Chinese National Fund

The China Integrated Circuit Industry Investment Fund (ICF; 国家集成电路产业投资基金 (Guójiā Jíchéng Diànlù Chǎnyè Tóuzī Jījīn)), also known as the National Integrated Circuit Industry Investment Fund and the Big Fund (国家大基金 (Guójiā Dàjījīn)), is a China Government Guidance Fund. The fund aims to help China reach its national goal of achieving self-sufficiency in the semiconductor industry (as part of the Made in China 2025 plan) by investing in domestic semiconductor companies. It has played a significant role with regards to the semiconductor industry in China by funding companies such as SMIC, Hua Hong Semiconductor, and YMTC.

The fund has three phases respectively, with Big Fund I (2014 to 2019), Big Fund II (2019 to 2024), and Big Fund III (2024 to 2039). The fund's management company is Sino IC Capital.

== History ==
=== Preparation ===
In June 2014, the State Council of the People's Republic of China proposed in the National Integrated Circuit Industry Development Guidelines that a national investment fund should be set up to provide focused support for the development of the Integrated Circuit Industry. In August 2014, the fund management company, Sino IC Capital, was established by China Development Bank, which would own 45% of the company.

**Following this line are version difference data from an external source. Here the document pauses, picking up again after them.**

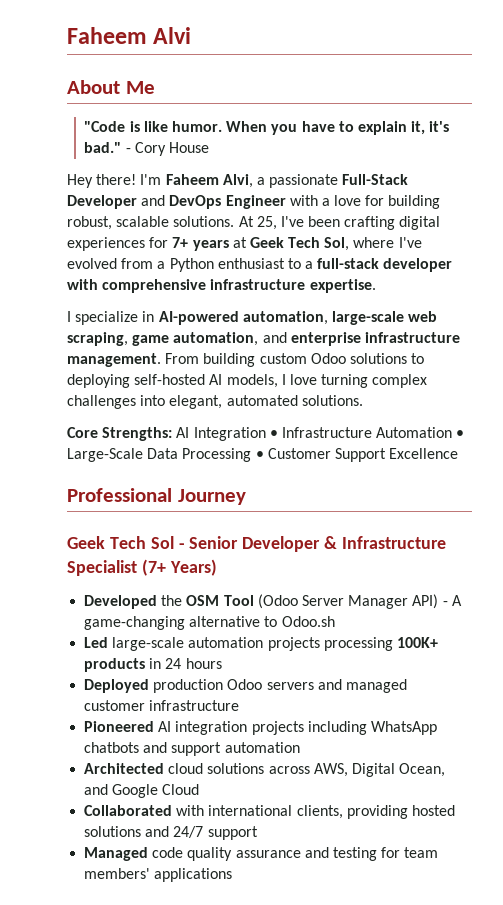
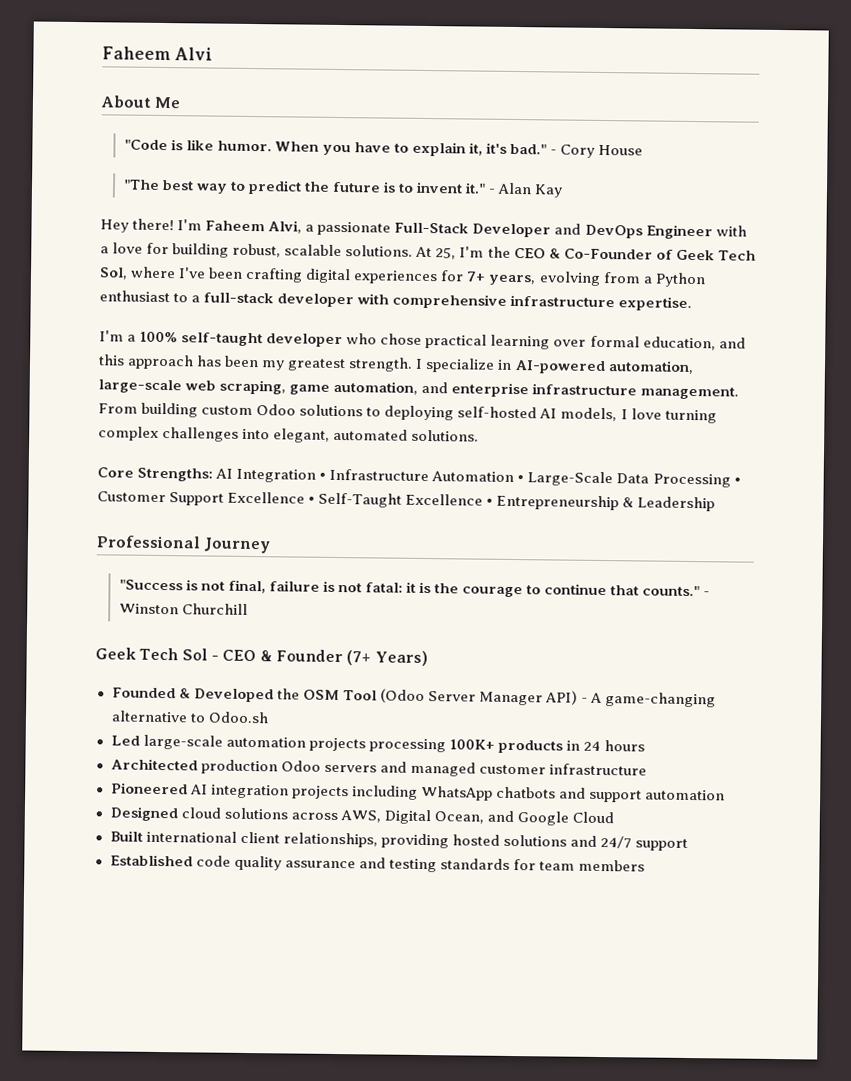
+ "The best way to predict the future is to invent it." - Alan Kay
- At 25, I've been crafting digital experiences for 7+ years at Geek Tech Sol, where I've evolved from a Python enthusiast to a full-stack developer with comprehensive infrastructure expertise.
+ At 25, I'm the CEO & Co-Founder of Geek Tech Sol, where I've been crafting digital experiences for 7+ years, evolving from a Python enthusiast to a full-stack developer with comprehensive infrastructure expertise.
+ I'm a 100% self-taught developer who chose practical learning over formal education, and this approach has been my greatest strength.
- Core Strengths: AI Integration • Infrastructure Automation • Large-Scale Data Processing • Customer Support Excellence
+ Core Strengths: AI Integration • Infrastructure Automation • Large-Scale Data Processing • Customer Support Excellence • Self-Taught Excellence • Entrepreneurship & Leadership
  Professional Journey
+ "Success is not final, failure is not fatal: it is the courage to continue that counts." - Winston Churchill
- Geek Tech Sol - Senior Developer & Infrastructure Specialist (7+ Years)
+ Geek Tech Sol - CEO & Founder (7+ Years)
- Developed the OSM Tool (Odoo Server Manager API) - A game-changing alternative to Odoo.sh
+ Founded & Developed the OSM Tool (Odoo Server Manager API) - A game-changing alternative to Odoo.sh
- Deployed production Odoo servers and managed customer infrastructure
+ Architected production Odoo servers and managed customer infrastructure
- Architected cloud solutions across AWS, Digital Ocean, and Google Cloud
+ Designed cloud solutions across AWS, Digital Ocean, and Google Cloud
- Collaborated with international clients, providing hosted solutions and 24/7 support
+ Built international client relationships, providing hosted solutions and 24/7 support
- Managed code quality assurance and testing for team members' applications
+ Established code quality assurance and testing standards for team members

=== Phase I (2014 - 2019)===
On 26 September 2014, ICF was established. According to a statement on the website of the Ministry of Industry and Information Technology (MIIT), it was set up to "invest in chip manufacturing, boost industrial production, and promote mergers and acquisitions". The fund operates as a corporate entity under MIIT and the Ministry of Finance. It adopted a two tier management structure where the board set the strategy and approved major projects while Sino IC Capital carried out the investments and managed the money. The near-term goal was growing annual revenue of domestic semiconductor companies from 2015 to 2020 and to become a global leader in all segments of the semiconductor supply chain by 2030.

According to MIIT, the fund raised US$21.8 billion in its first financing round in 2014. At the start, it deployed at least 60% of its capital into chipmaking investments, according to GF Securities. The performance of the first phase exceeded market expectations.

=== Phase II (2019 - 2024)===
In 2019, ICF raised US$29.08 billion for its second phase. 75% of which went into wafer fabrication projects, according to CSC Financial. The investment approach was more conservative than the first phase, mainly focuses on the layout of the integrated circuit industry chain, focusing on chip manufacturing and equipment and materials, chip design, packaging and testing and other industry chain links, and supports the backbone of leading enterprises in the industry to grow bigger and stronger.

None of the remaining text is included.